HIMARS M142 is an American rocket launcher that was developed in the late 1970s, but it did not actually enter service with the US Army and Marine Corps until 2005.

On June 23, 2022, the first batch of HIMARS missiles arrived in Ukraine to be used at the front in the Donbas region in the east of the country.


The HIMARS system is a mobile weapon unit that can simultaneously fire several precision-guided missiles.

One launcher carries 6 GPS-guided missiles with a range nearly twice that of the M777 howitzer, which can be reloaded within a minute with only a small crew.

It is fitted with a large pod capable of carrying an ATACMS tactical missile with a range of 300 km.

The new version of the HIMARS 60 missile system that was sent to Kyiv is lighter and more agile, and it is installed on wheels that facilitate transportation without any trouble.
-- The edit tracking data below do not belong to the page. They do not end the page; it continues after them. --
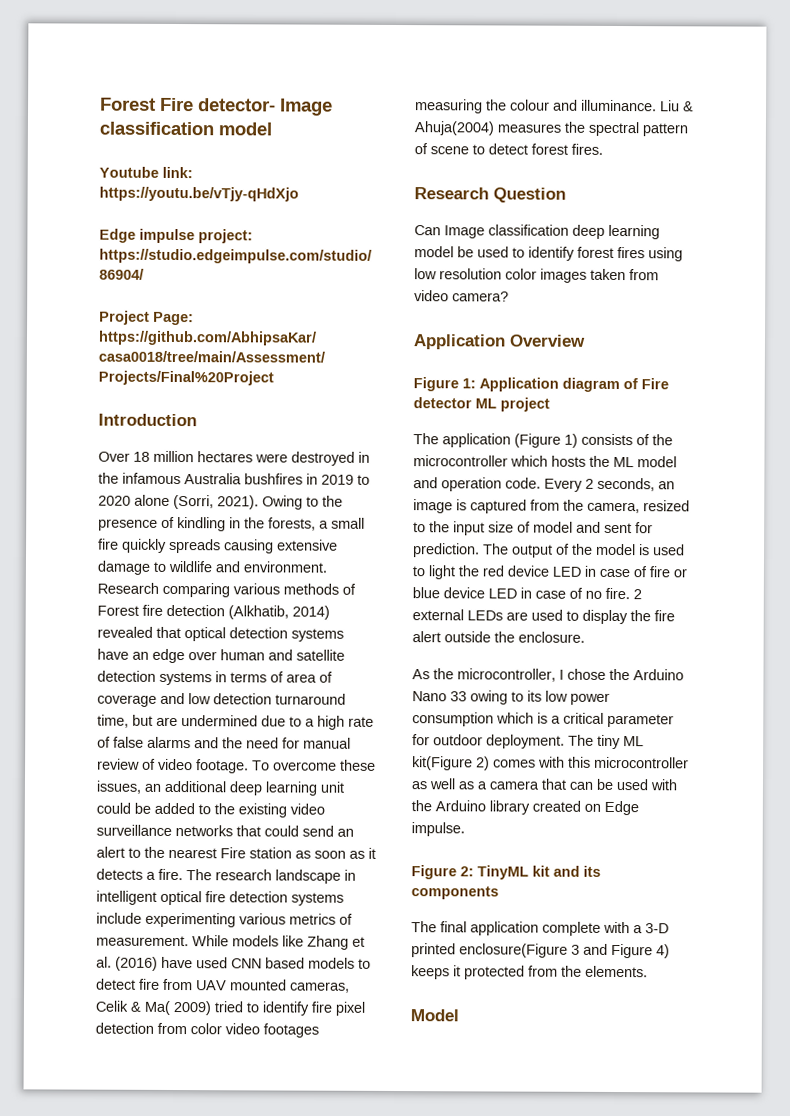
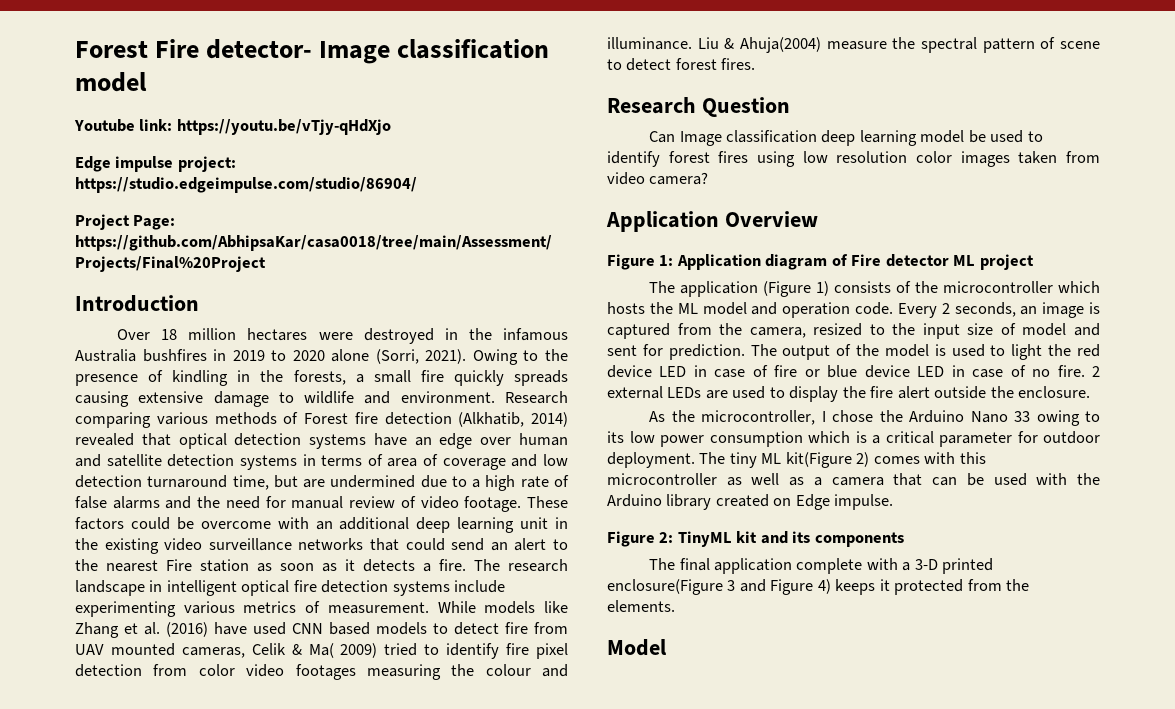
[252,759,376,771] [96,780,141,794] To overcome these issues, -> [527,496,569,508] [75,517,309,530] These factors could be overcome with
[96,802,211,815] could be added to -> [554,517,568,529] in
[497,123,561,133] measures -> [826,41,887,50] measure

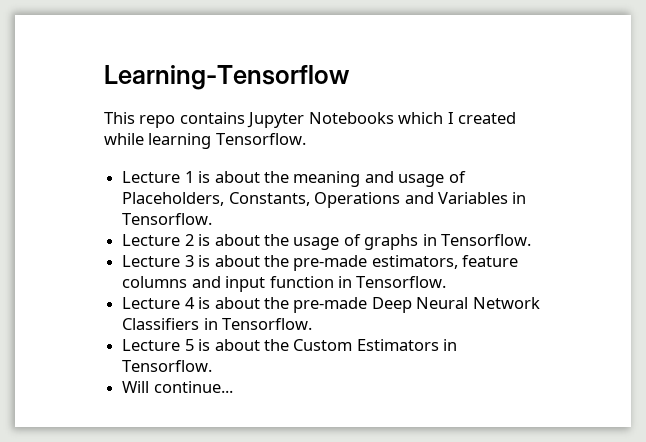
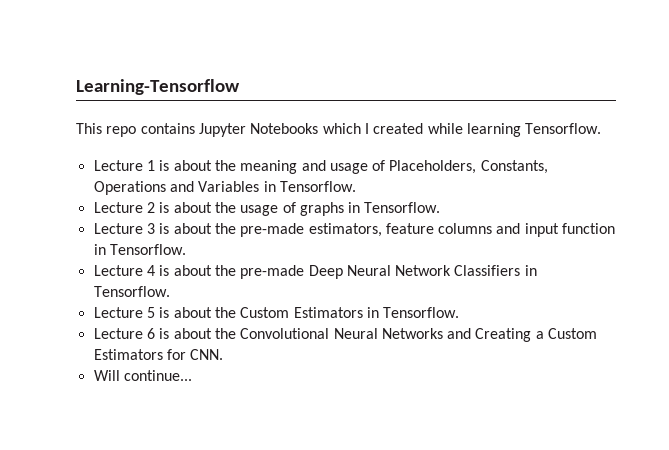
(213, 366) none -> [93,328,598,342] [93,349,224,360] // Lecture 6 is about the Convolutional Neural Networks and Creating a Custom Estimators for CNN.

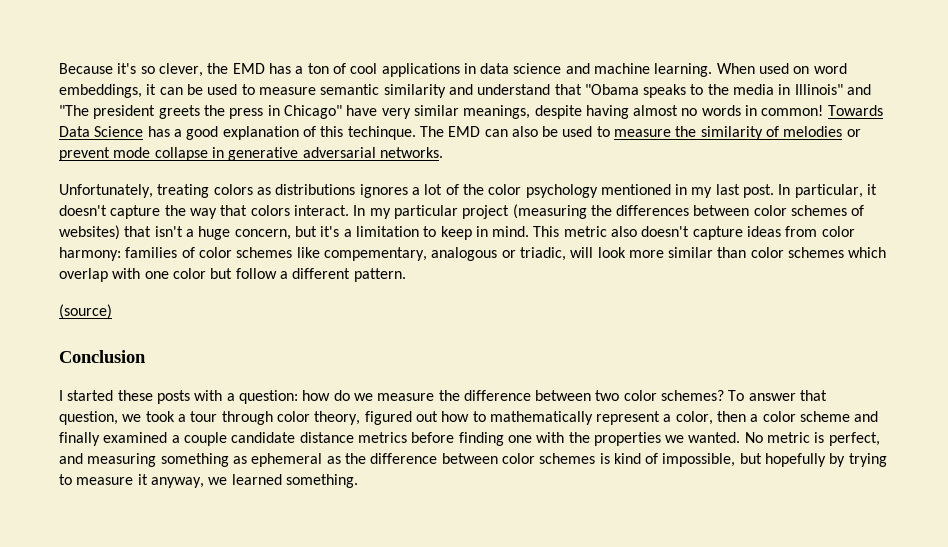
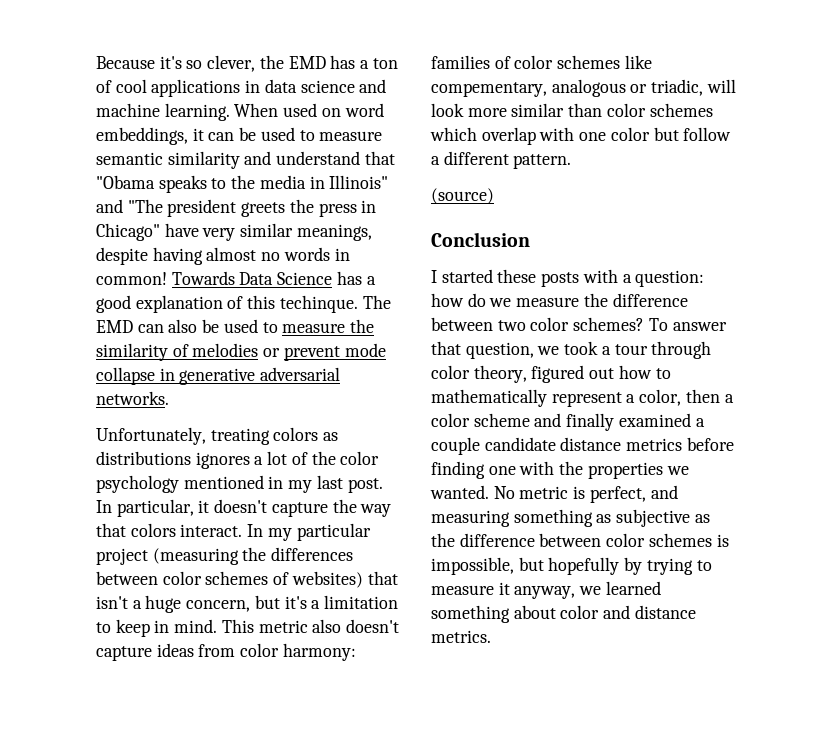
[251,453,323,467] ephemeral -> [616,509,691,527] subjective
[613,453,659,464] kind of -> (729, 540) none
[285,474,358,488] something. -> [431,605,696,623] [431,630,491,643] something about color and distance metrics.

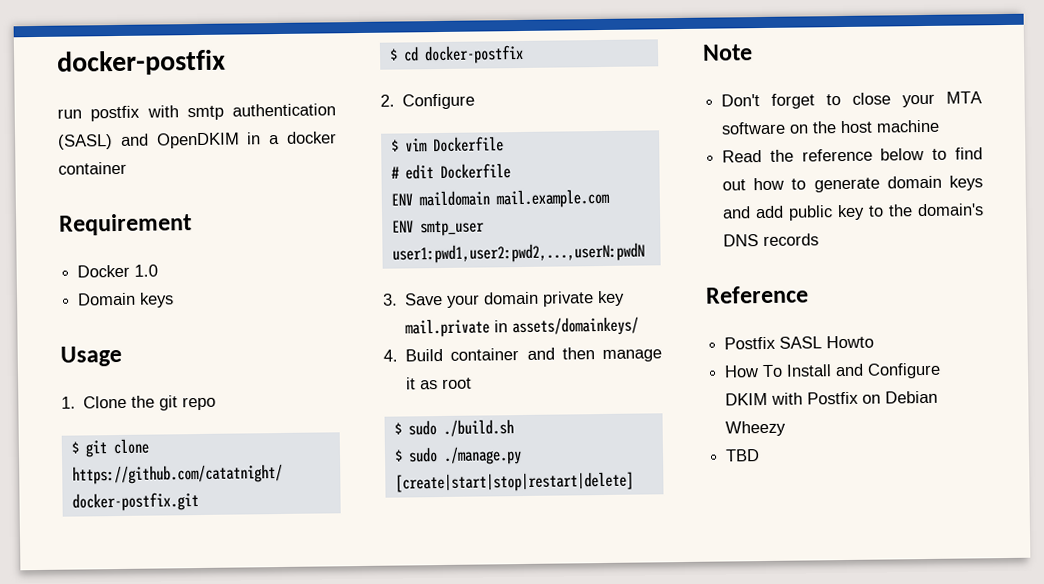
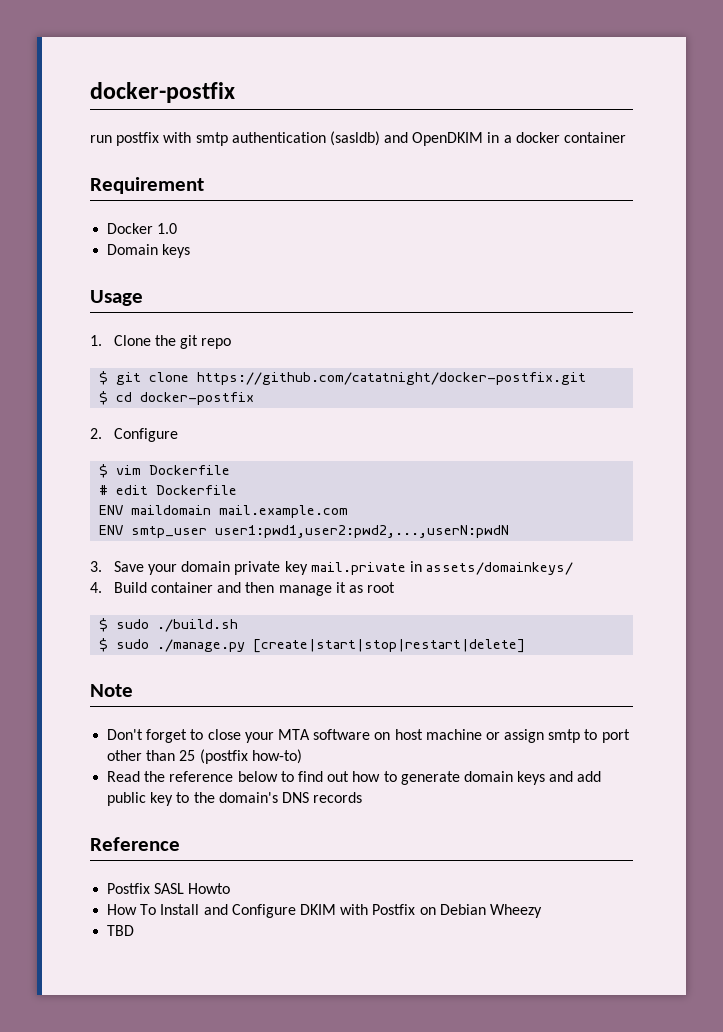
[58,134,113,150] (SASL) -> [329,131,380,146] (sasldb)
[812,121,838,134] the -> (391, 736) none
(941, 126) none -> [485,729,630,743] [107,749,302,764] or assign smtp to port other than 25 (postfix how-to)

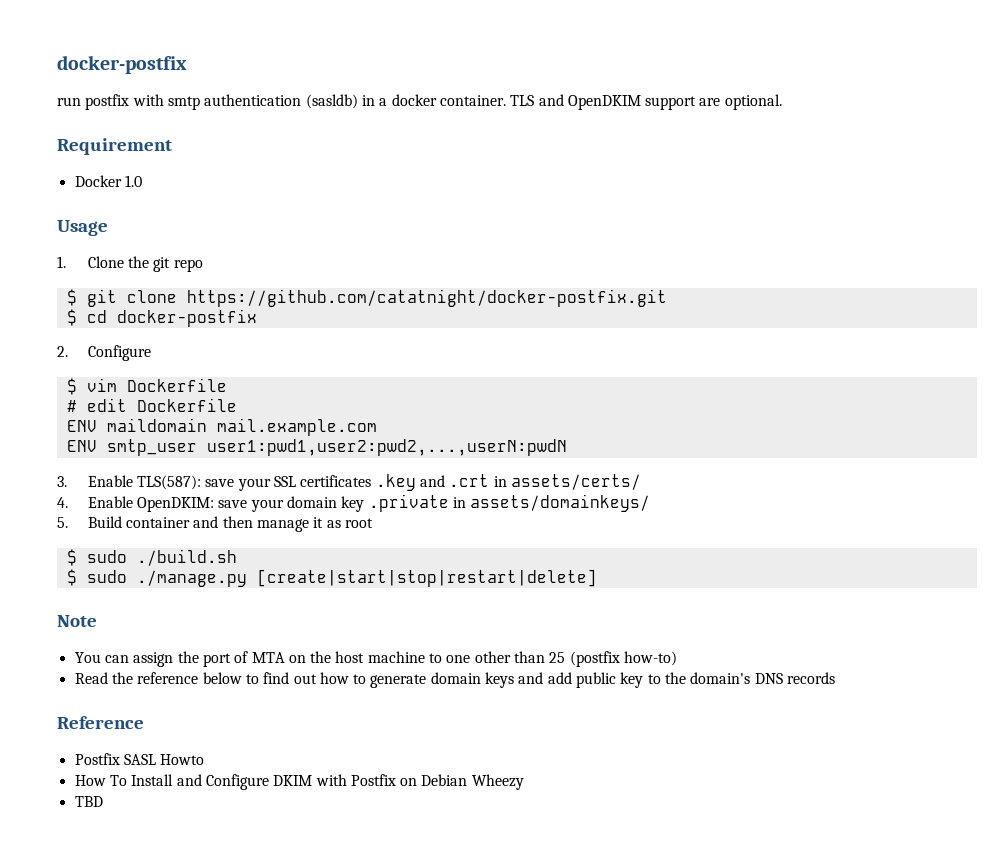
[384,132,484,146] and OpenDKIM -> (358, 101) none
[564,132,627,143] container -> [439,94,782,110] container. TLS and OpenDKIM support are optional.
[107,244,191,258] // Domain keys -> (142, 181) none
[113,561,406,575] Save your domain private key mail.private -> [87,474,641,491] [57,494,449,512] Enable TLS(587): save your SSL certificates .key and .crt in assets/certs/ // 4. Enable OpenDKIM: save your domain key .private
[90,582,102,593] 4. -> [57,517,68,528] 5.
[107,729,630,743] Don't forget to close your MTA software on host machine or assign smtp to port -> [74,651,471,667] You can assign the port of MTA on the host machine to one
The launcher system provides protection against small arms fire, artillery shell splinters, mine blasts and improvised explosive devices.

Howitzer

The 155mm M198 howitzer, delivered to the Ukrainian forces, is a mobile field artillery piece that can be easily towed and towed.

Recently, the demand for these guns mounted on moving trucks, instead of traditional artillery systems that rely on tracked chassis, has increased, as they are less costly to produce, in addition to their ability to perform the same tasks.

A short gun howitzer placed at a steep landing angle, and used to fire through relatively high trajectories.

The cannon can fire up to 4 thrusts per minute.

The Ukrainian army relies on howitzers obtained from Washington and Berlin to bombard the concentrations of the Russian army (European)

The howitzers supplied by Washington to Kiev are distinguished by their being of the lighter type without sacrificing their range or accuracy, which facilitates their deployment and transportation in different and changing locations.

Washington has also equipped this gun with a GPS system, which allows it to locate targets easily and accurately.

These traditional guns, backed by US intelligence, in addition to images of drones, have turned into a precise targeting tool for their targets in confrontations on a long front extending more than 500 km in the Donbass region.